Honduras is a fairly small country when you look at the population. The city where I grew up, Houston, has 4 million people. In comparison, the population of Honduras is just over 8 million now. Some basic facts about Honduras:
- 50 % of the population is under 19 years of age
- 1/3 of the population is under-employed
- it is estimated that 1 million Hondurans are currently immigrants in the North (documented and undocumented)
Honduras has a young population, young and without too many job prospects, even for the educated. The formal jobs that exist often pay enough to rent a room and have the basics, but to pay for more expensive needs like quality health care, higher education, the initial payment on a house, or a car, it is simply not enough money. People in the upper-lower class, those who have enough to survive but always seem to be on the edge of a crisis, are frustrated by the lack of opportunities and look with longing at the idea of paying for their own house instead of paying monthly rent, or at having a little extra cushion for if someone in the family is having a health crisis, etc. (This is not unique to Honduras and is very similar to the extreme wealth disparities found in North America.)
The majority of taxi drivers or small-business owners that I have met have been able to break through the lower class-middle class divide because they themselves have been immigrants for a time and returned, or they receive remittances, money that immigrants send back home. Many people who have been able to buy a plot of land to build their own houses have done so with this same source of money.
I know that this is a huge topic and also a highly-debated one in the US. There is much that is written on this topic, and many more things that need to be said and re-said. I am going to leave for another post the economic importance of immigration, the human rights issues of migration that North America (Mexico, US, Canada) often leaves unaddressed, the social repercussions of divided families and 1/8 of the population of a country absent, the extreme risks of migration that have been exacerbated by increasingly deadly border control tactics and the dangers of narco-and human-trafficking, etc. etc.
The decision to run these risks, the thought process and social context that leads to this decision, is called: the American Dream.
What is this Dream? Is it to go to the US and start a new life, get a job and a house and never again want to return to Honduras? This is sometimes the case. Especially with the increasing rate of violence, it is a sad fact that many people just cannot or do not want to keep trying here.
However, for every story of an immigrant who never wants to return, there are many more of those who leave to just be able to make enough money to buy their house and small plot of land, to buy their car, to start a small business, to put their child through bilingual school, to pay for different family health needs, etc., and return. This idea of the “American Dream” challenges what it means to be American (more than North American – Central American), and what it means to dream.
Here is the story of a young woman I know who decided to go to the US undocumented. She is a young, very hard-working single mother who lives with her family, has a steady job as a teacher at a private school, and has a university degree. Yet she wanted to go on this dangerous journey. What is wrong with this picture?
“I look at the situation here, I look around me and realize that I will never get beyond this. The education system is so messed up – I left my job last week and they tricked a 19 year old into taking that job with the same low salary, and in all my 8 years I didn’t make more than $250 monthly, not once did they raise my salary.
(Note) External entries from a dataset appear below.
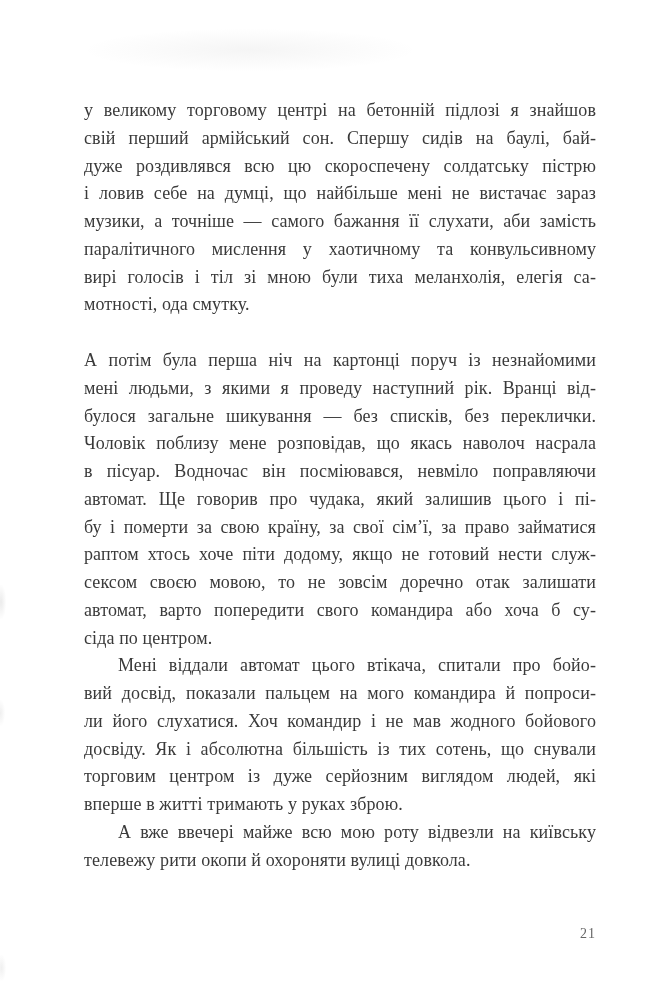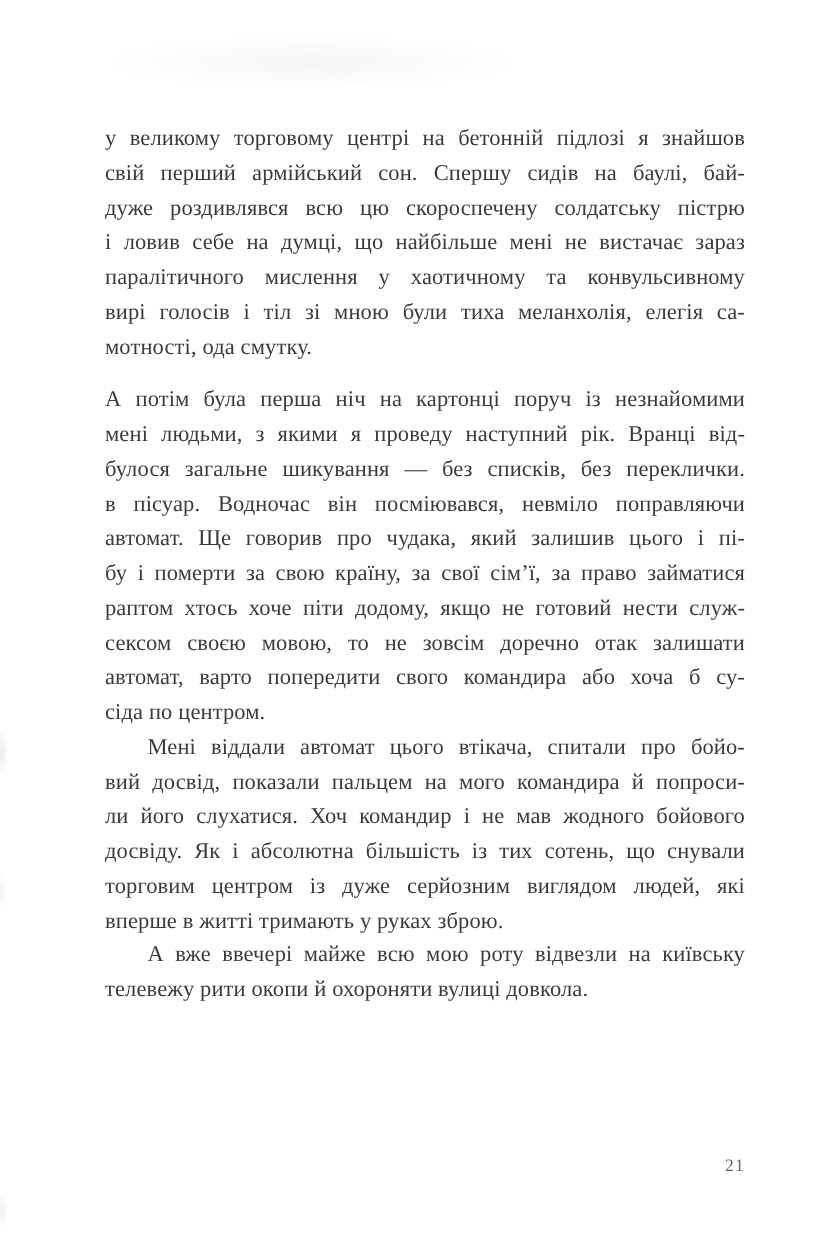"музики, а точніше — самого" div.line { html: none -> <div>музики, а точніше — самого бажання її слухати, аби замість</div> }
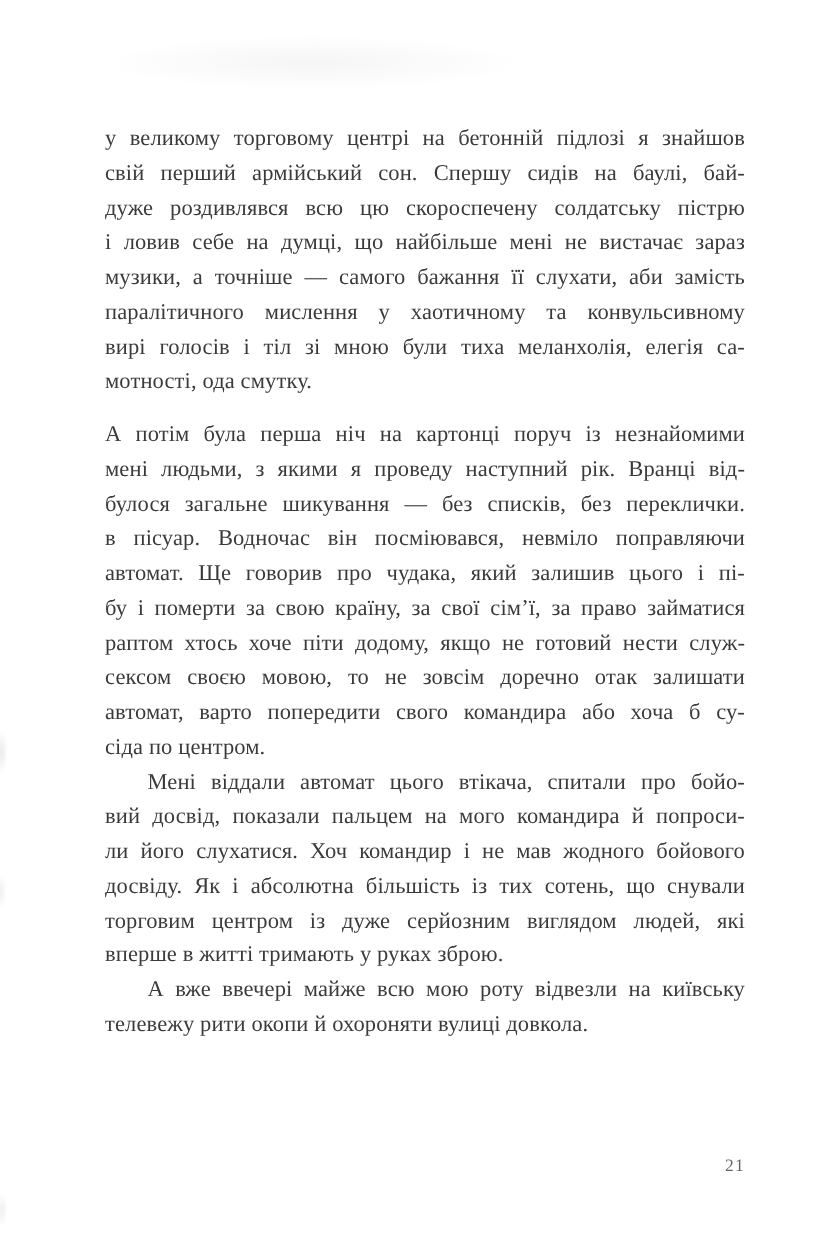"А потім була перша ніч" .para.gap-before { margin-top: 15px -> 28px }
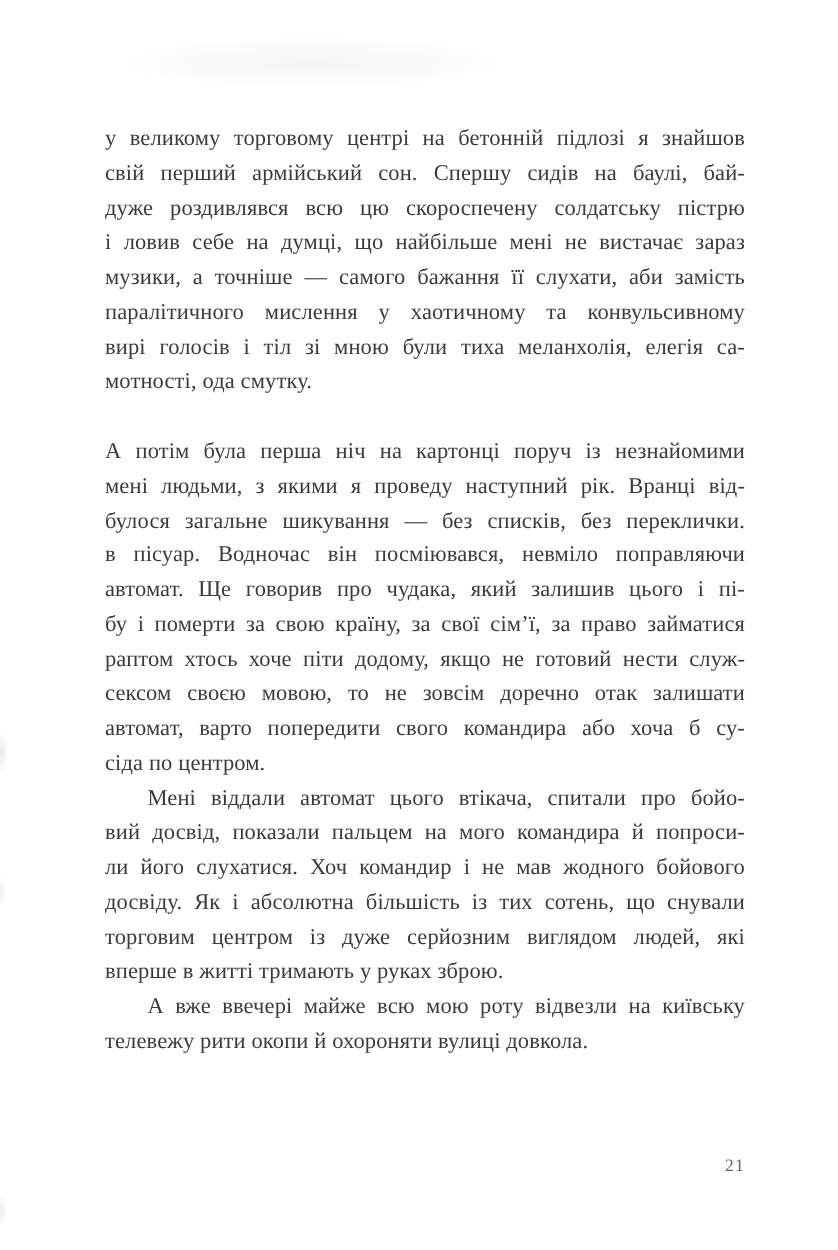"Чоловік поблизу мене розповідав, що" div.line { html: none -> <div>Чоловік поблизу мене розповідав, що якась наволоч насрала</div> }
That 19-year-old has no higher education, and I who have my university degree received the same as him. I look at my salary and know I will never have enough to buy my house, to live there with my daughter. I have nothing of my own, just that bed there. Not even a car. And my dream is to have my own home, for my daughter to have a good life. I also dream of putting a roof on my mother’s house, because now when it storms heavily the rain comes in. I am the only sibling that really looks after her; my other siblings look to me for support, since I am the only professional. But what do I have to give them?”
Can she succeed without migrating? It is hard to resist the siren call of the American Dream in her situation. The pressure of the despair she feels at not being able to break through the low-class ceiling is unbearable.
What can I say to this despair? As much as I want to say, no! It is possible to live well here, don’t give up hope! I cannot say that I understand the depths of her disappointment with her country and her situation. I can only pray that she stays safe on her journey.
“I have prayed about this endlessly, and feel that God is saying it is okay to go, that he is with me. Many other people have been praying for me, and I feel that God is with me. I have faith that I will make it.”